# Ontario Turkey



## bpbiggamehunter (Feb 13, 2011)

My friend and I have been thinking of trying an Ontario Turkey hunt out this year we have passed the turkey exam here in QC but don't think it's possible to hunt Ontario with the same card. If we have to take the Ontario Turkey test is it possible to do it online or just in person?


----------



## rdneckhillbilly (Jan 25, 2010)

As far as I know, you must order the DVD and then have an certified Ontario instructor issue the test. My wife completed to course last year and that's the way it worked for her.


----------



## JDoupe (Dec 9, 2006)

I didn't know you had to take the course if you lived with a Turkey....


----------



## bpbiggamehunter (Feb 13, 2011)

rdneckhillbilly said:


> As far as I know, you must order the DVD and then have an certified Ontario instructor issue the test. My wife completed to course last year and that's the way it worked for her.


Ok, thanks rdneckhillbilly. Was hopeing it was possible to do it on the internet then there would have been a better chance of trying it out. Guess i'll just stay home and focus on some QC birds next month.


----------



## rdneckhillbilly (Jan 25, 2010)

JDoupe said:


> I didn't know you had to take the course if you lived with a Turkey....


Was that a shot J? LMAO!!! I resemble that remark. Good one!


----------



## DXTCLUE (Apr 4, 2010)

You need a Ontario outdoors card.
Take the course and pass the exam.
You need a small game licence.
You need a wild turkey licence.
Its a lot of work for 15 or 20lbs of meat.


----------



## JDoupe (Dec 9, 2006)

rdneckhillbilly said:


> Was that a shot J? LMAO!!! I resemble that remark. Good one!


If it was a shot....don't worry...I miss most of the time any way.........


----------



## steely5 (Dec 6, 2008)

if your from quebec I'm pretty sure you only need you quebec turkey course to get an ontario tag with you ontario small game and ontario outdoors card purchase.
lots of money for an out of province resident


----------



## slater (Sep 19, 2008)

Please check the MNR Ontario Hunting regs for Turkey hunting it will let you know exactly what you need, and it looks like you need to take the ontario Turkey hunting course (or DVD) and pass the test then buy a non resdent small game and turkey license, alot of work to shot a bird if you ask me...


----------



## araz2114 (Jan 13, 2003)

Are you guys nuts? Not a lot of work to hunt turkeys... I love turkey hunting! For sure worth the effort to hunt them. Check this out. http://www.mnr.gov.on.ca/stdprodconsume/groups/lr/@mnr/@fw/documents/document/251888.pdf

Call the Ontario MNR to make sure all is good.

Have fun,

Chris


----------



## DXTCLUE (Apr 4, 2010)

First the biggest part of the hunt is driving around finding them then banging on doors trying to get permission to hunt them. I took my course years ago and the first couple of years I was into it. Try to get permission from land owners was a different storie so I gave it up. I sooner go for moose or deer up home where I dont need to ask someone if I can kill their pets. When they open a season up home then I will go after them again.


----------



## DODGE-3D (Feb 17, 2005)

Hunting Thunderchickens is very exciting and is very easy if you do your homework.Having good dirt is a bonus.I have went 5 years in a row shooting 2 birds in the first 2 days ,and even pulled off a double with my Dad on opening day last year.


----------



## Michael Myers (Nov 13, 2008)

DXTCLUE said:


> You need a Ontario outdoors card.
> Take the course and pass the exam.
> You need a small game licence.
> You need a wild turkey licence.
> Its a lot of work for 15 or 20lbs of meat.

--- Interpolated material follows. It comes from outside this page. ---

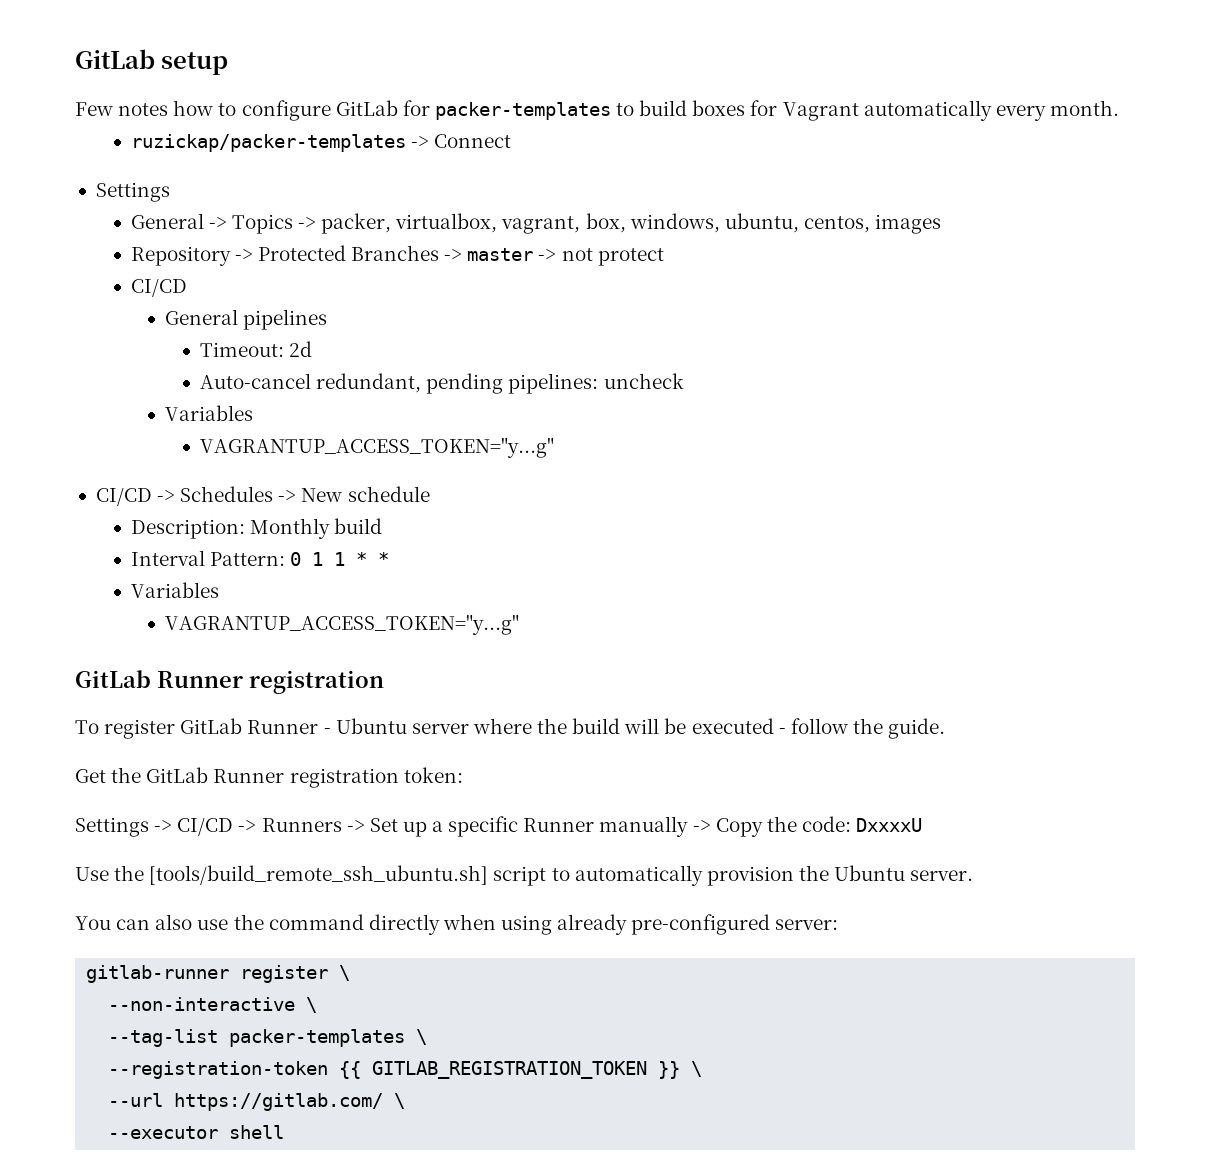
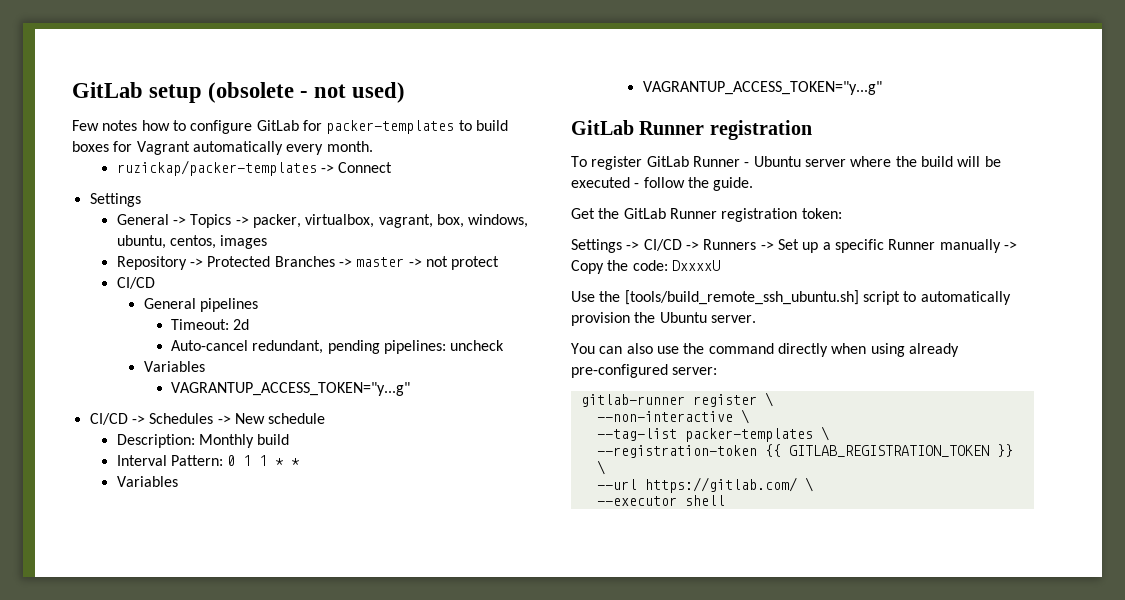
(229, 63) none -> [208,82,406,103] (obsolete - not used)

I Hunt them for the Enjoyment of the Hunt,I eat it but dont really care for it inless we do it in the Smoker anyway.


----------



## Michael Myers (Nov 13, 2008)

We have 14 different properties to hunt Turkeys around my parts,we fill our Tags every year,we harvest 8 Toms from different spots,there are 4 of us.We were out Scouting this morning,We start scouting last week of March every year.A Dog could pass the Wild Turkey Course,Its Simple.I Find it fairly easy to find property to hunt,We did get turned down 3 times last night but that was because they already have Turkey hunters hunting there,we pick and choose where we want to hunt them.


----------



## Michael Myers (Nov 13, 2008)

If i had to give up hunting every animal exept 1...I Would choose to Hunt Wild Turkeys...Its my Favourite hunting,I Love the Sounds of the Gobblers and Hens in the Spring,Gives me Chills.20 Days to go!!Im hoping to Get at least 3-4 Days in before i leave for Northern Ontario for 6 Months..


----------



## bpbiggamehunter (Feb 13, 2011)

Thanks, guys I checked out the MNR website. All I have to do is order the DVD and I can show up and do the test with an instructor in the town of my choice or I can do it on Skype from home. So i'll for sure be thinking of getting it done. The season in Ontario open's almost two weeks before ours here in QC so I would love to take a trip out of province to hunt some Turkeys regarless of the price as long as it's not too crazy.


----------



## c'dn-eh? (Feb 23, 2005)

I love to hunt turkeys. Hunt here at home, New york state and Ohio. Being out in the woods and hering that first gooble when sun rises is what its all about. And laying the smack on them ain't that bad also.


----------



## hoody123 (Aug 11, 2004)

Had a big flock in the ditch beside the car on the way to work this morning. Could have hit a strutting tom with my ice scraper pretty easily with window down. Best part of the drive this morning however was looking down the road after driving past the flock and seeing two moose standing on the road staring at me. I love living in Muskoka


----------